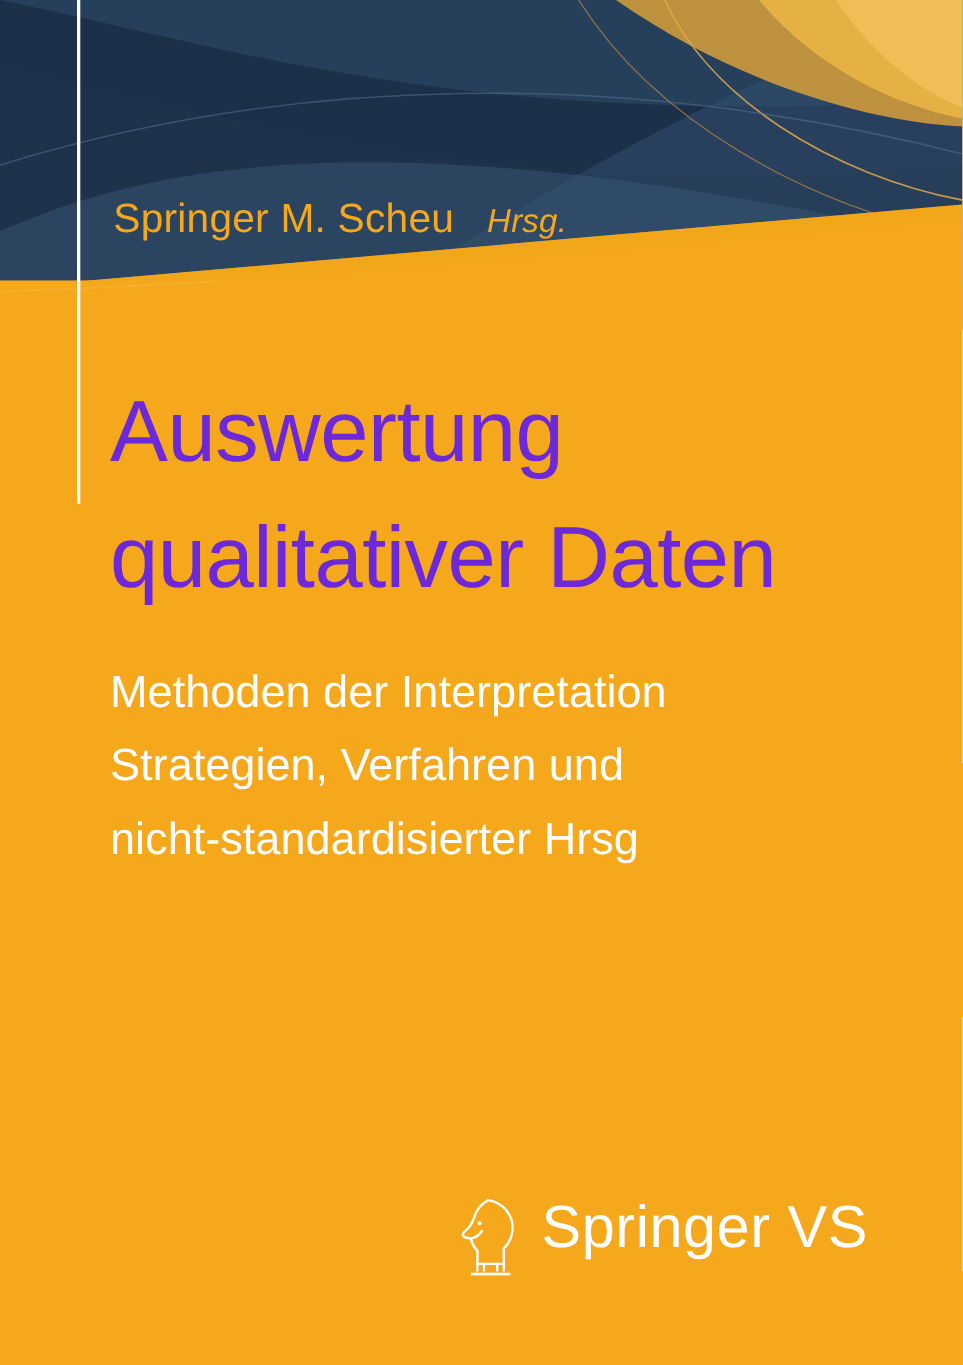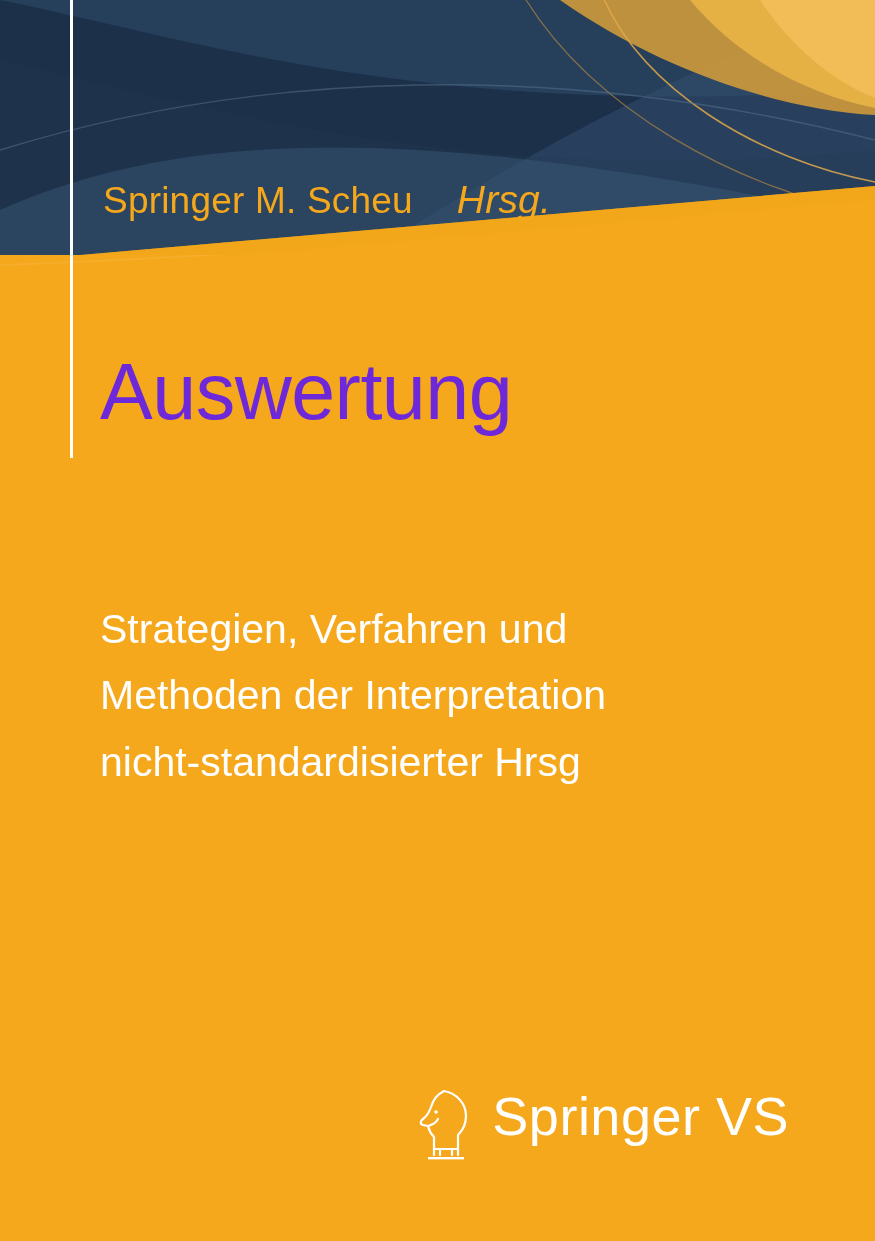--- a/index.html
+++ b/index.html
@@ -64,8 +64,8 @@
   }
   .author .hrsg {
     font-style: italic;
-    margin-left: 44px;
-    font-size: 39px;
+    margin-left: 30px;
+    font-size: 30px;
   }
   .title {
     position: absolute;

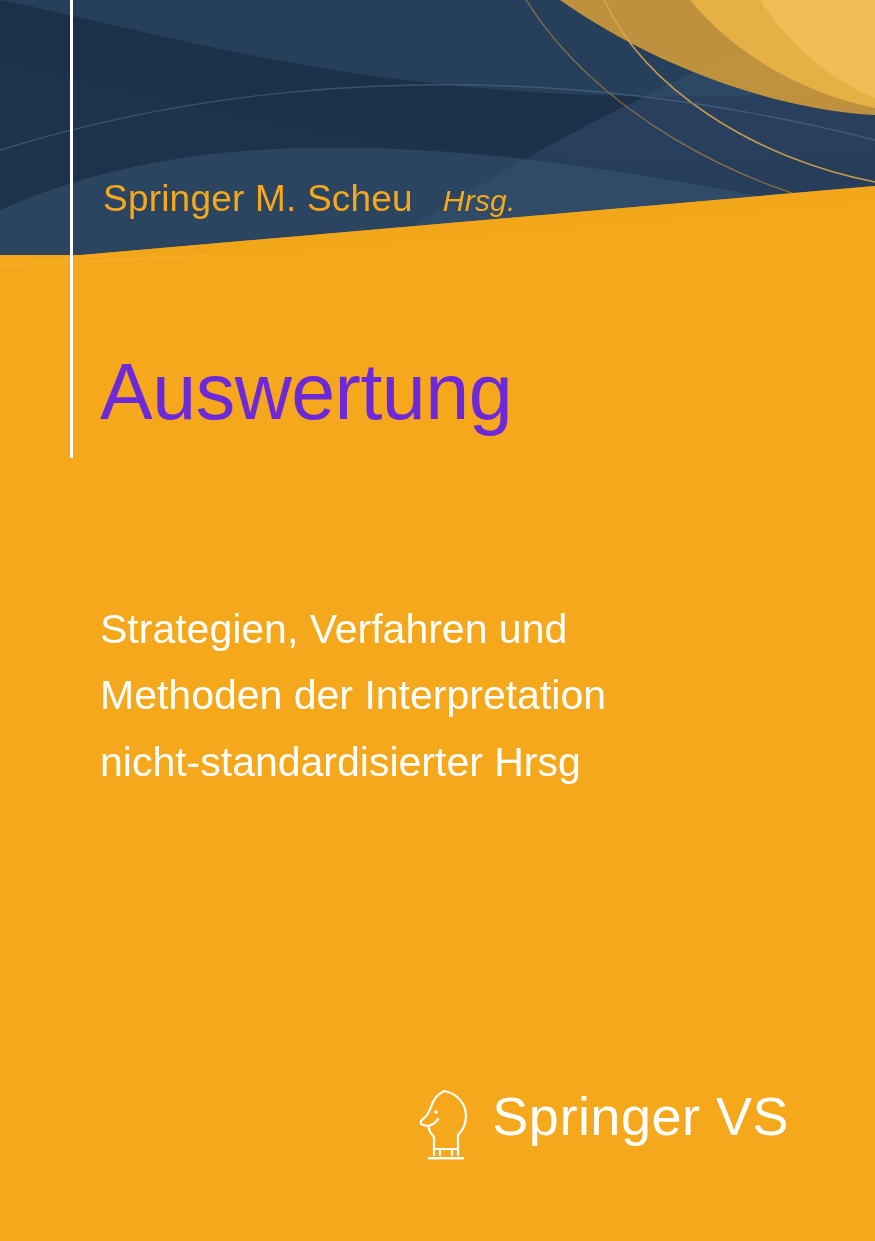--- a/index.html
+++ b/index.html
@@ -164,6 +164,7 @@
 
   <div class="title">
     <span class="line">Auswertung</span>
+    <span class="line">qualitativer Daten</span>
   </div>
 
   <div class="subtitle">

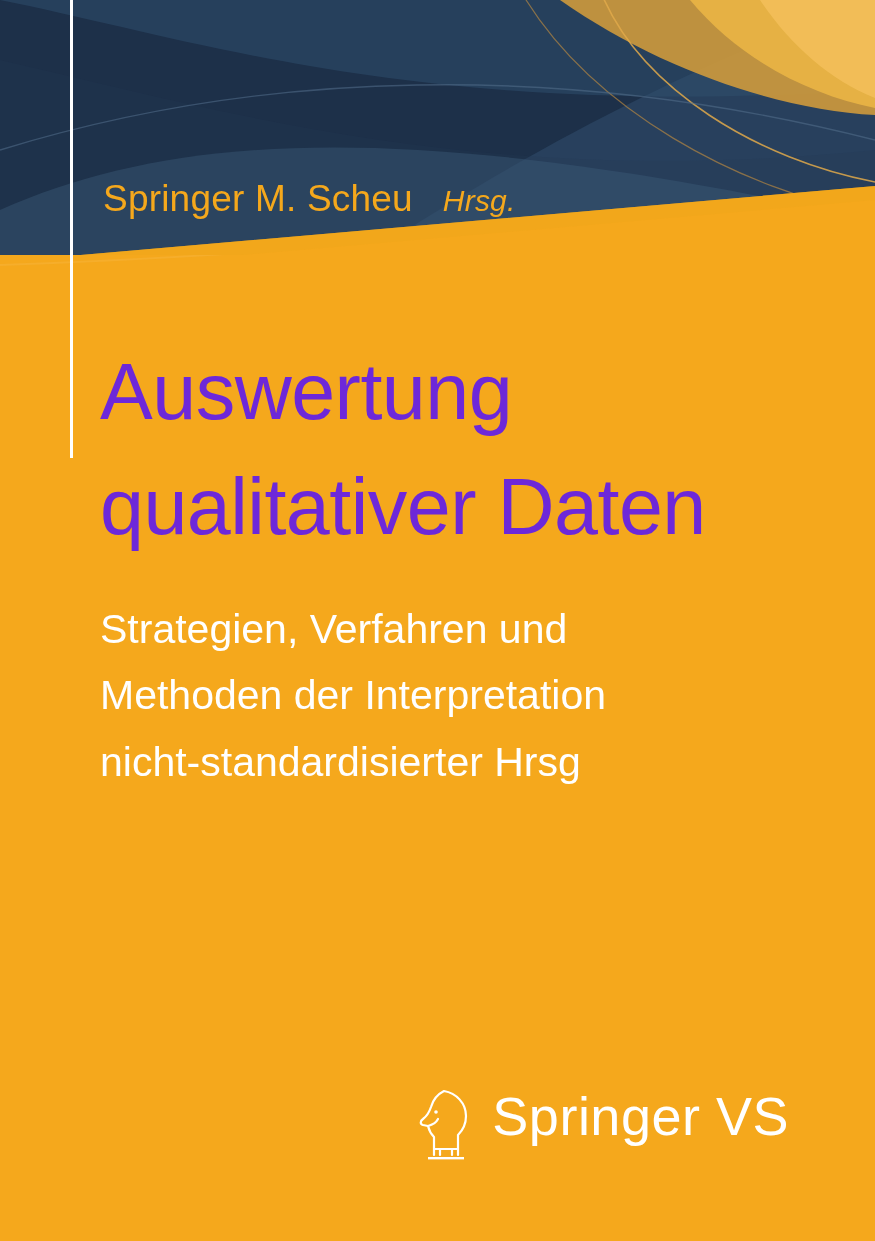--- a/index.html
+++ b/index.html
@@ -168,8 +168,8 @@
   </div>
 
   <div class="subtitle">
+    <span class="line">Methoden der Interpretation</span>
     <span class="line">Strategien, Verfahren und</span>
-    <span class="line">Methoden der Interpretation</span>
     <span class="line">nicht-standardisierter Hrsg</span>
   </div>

☆ ☆ ☆

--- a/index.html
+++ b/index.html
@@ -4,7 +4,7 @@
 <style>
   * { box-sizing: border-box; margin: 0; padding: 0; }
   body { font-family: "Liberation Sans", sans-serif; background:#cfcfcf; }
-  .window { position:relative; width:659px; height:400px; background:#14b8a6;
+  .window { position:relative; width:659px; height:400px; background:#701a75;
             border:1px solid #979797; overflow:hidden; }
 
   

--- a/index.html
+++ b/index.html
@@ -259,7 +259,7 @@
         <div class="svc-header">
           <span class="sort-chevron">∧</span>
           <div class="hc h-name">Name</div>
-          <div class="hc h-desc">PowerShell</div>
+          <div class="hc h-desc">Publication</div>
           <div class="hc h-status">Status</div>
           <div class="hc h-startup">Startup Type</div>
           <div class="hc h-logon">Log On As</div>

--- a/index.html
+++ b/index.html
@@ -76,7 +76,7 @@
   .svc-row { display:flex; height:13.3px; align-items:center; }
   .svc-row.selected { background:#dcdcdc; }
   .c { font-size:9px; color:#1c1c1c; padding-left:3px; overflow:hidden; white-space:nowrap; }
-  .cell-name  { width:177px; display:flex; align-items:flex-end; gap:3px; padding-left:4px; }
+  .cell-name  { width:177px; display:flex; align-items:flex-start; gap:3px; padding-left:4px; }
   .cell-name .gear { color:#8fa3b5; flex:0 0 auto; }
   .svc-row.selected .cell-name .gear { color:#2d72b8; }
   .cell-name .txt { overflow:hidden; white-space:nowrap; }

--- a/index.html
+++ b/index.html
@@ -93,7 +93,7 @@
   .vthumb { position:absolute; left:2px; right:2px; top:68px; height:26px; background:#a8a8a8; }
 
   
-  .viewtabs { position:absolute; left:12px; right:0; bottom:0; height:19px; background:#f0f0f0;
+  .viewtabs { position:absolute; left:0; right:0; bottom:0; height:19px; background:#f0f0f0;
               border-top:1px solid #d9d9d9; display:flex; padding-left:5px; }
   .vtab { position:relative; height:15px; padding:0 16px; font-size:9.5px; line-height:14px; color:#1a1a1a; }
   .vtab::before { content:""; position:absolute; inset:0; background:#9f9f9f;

☆ ☆ ☆

* [Work order]: The lines to return are those holding the string "height" anywhere in the listing above.

* [Output of the task]:
-  .window { position:relative; width:659px; height:400px; background:#14b8a6;
+  .window { position:relative; width:659px; height:400px; background:#701a75;
   .svc-row { display:flex; height:13.3px; align-items:center; }
   .vthumb { position:absolute; left:2px; right:2px; top:68px; height:26px; background:#a8a8a8; }
-  .viewtabs { position:absolute; left:12px; right:0; bottom:0; height:19px; background:#f0f0f0;
+  .viewtabs { position:absolute; left:0; right:0; bottom:0; height:19px; background:#f0f0f0;
   .vtab { position:relative; height:15px; padding:0 16px; font-size:9.5px; line-height:14px; color:#1a1a1a; }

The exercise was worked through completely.